THE MONSTER WALKS (1932)

This Poverty Row thriller begins quite nicely: on a stormy night, in a room lit only by candles, a man and woman stand at the deathbed of Dr. Philip Earlton. The woman, Emma, pulls the sheet up over his face and suddenly a sharp shriek rings out from outside the room. The movie pretty much goes downhill from there, becoming a tepid old dark house thriller with the added attraction of an ape in the basement. It turns out that the shriek came from Yogi the ape, the devoted pet of the dead man, who, according to Emma, has sensed that his master has died. Others in the house include the dead man's wheelchair-bound brother Robert; Emma and her son Hanns, both servants in the house; Philip's daughter Ruth who is the heir—though the estate goes to Robert in the event of her death; and Ted Clayton, Ruth's handsome (B-movie handsome, that is) boyfriend. Ruth feels unsettled in the house, and with good reason: someone seems to be out to kill her, and it might be Yogi, who apparently never liked her. At one point, she wakes up to an ape hand reaching out from behind her bed trying to strangle her. Others try to tell her that she was probably just having a nightmare, but faithful housekeeper Emma agrees to switch rooms with her, and the next morning, Emma is found dead. Who exactly is this monster who walks?

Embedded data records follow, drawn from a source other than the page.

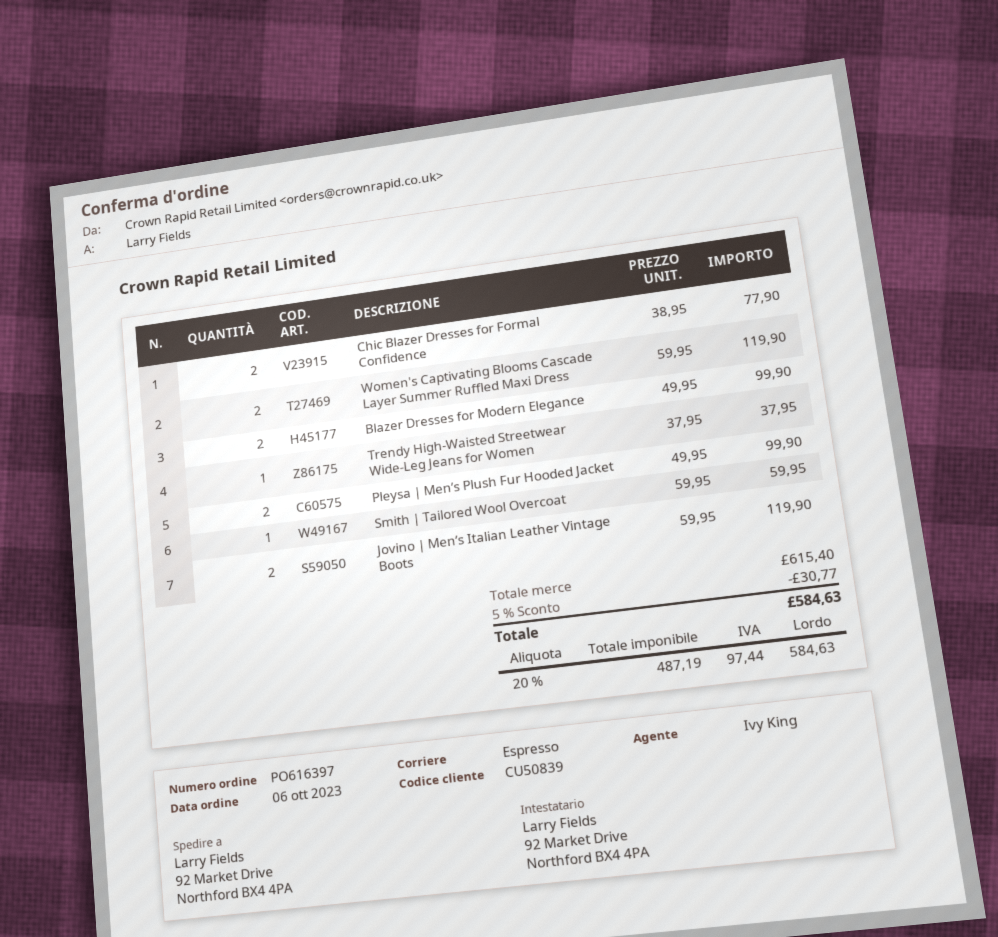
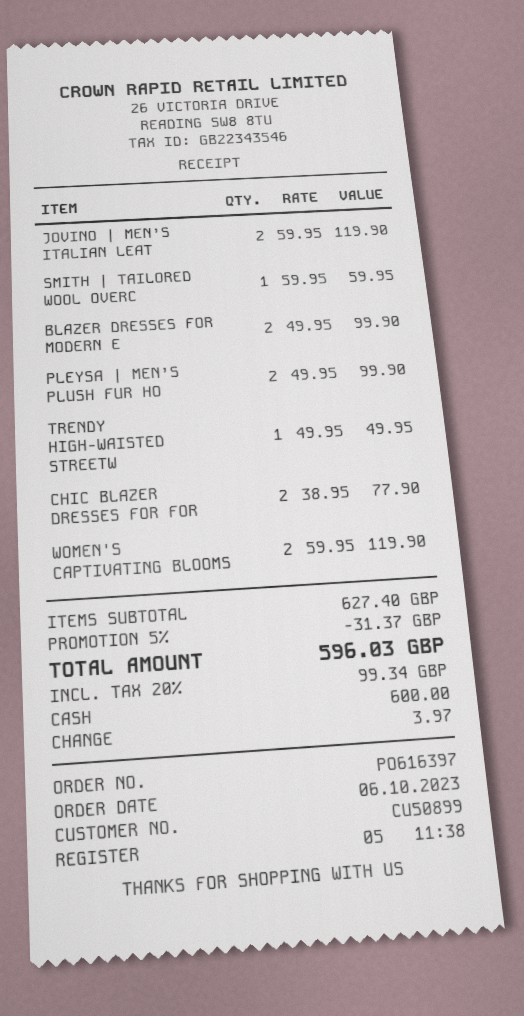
customer number: CU50839 -> CU50899
Trendy High-Waisted Streetwear Wide-Leg Jeans for Women: 1 x 37.95 = 37.95 -> 1 x 49.95 = 49.95
subtotal: 615.40 -> 627.40
discount: 5% = 30.77 -> 5% = 31.37
tax: 20% = 97.44 -> 20% = 99.34
total: 584.63 -> 596.03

There's not a lot to recommend this film except to die-hard fans of early horror/mystery films. The best thing, aside from the atmosphere of the first 10 minutes, is the performance of Mischa Auer as Hanns, a character who remains mysterious until the climax—his violin-playing, usually of Brahms' Lullaby, is a plotpoint. He's also the only actor who gets to express anything resembling real emotion, and Auer (pictured with Martha Mattox as Emma) does a fine job. Sheldon Lewis as Robert is clearly channeling Lionel Barrymore, which does him no favors, and Rex Lease (who appeared in dozens—maybe hundreds—of B-westerns, rarely in a starring role) as the mildly heroic Ted is a big zero. For a change, the ape is real, not a guy in a suit, though he's also not very scary, basically confined to jumping and dancing in a small cage. Willie Best plays the stereotyped scared-witless black servant; the less said, the better. Much of the dialogue is presented in a ponderous fashion, as though that delivery alone will create tension—it doesn't. There is a little fun to be had with the secret passages and such, but mostly this is a bland movie that might be good only as a curtain-raiser for a better thriller, like THE CAT AND THE CANARY. [YouTube]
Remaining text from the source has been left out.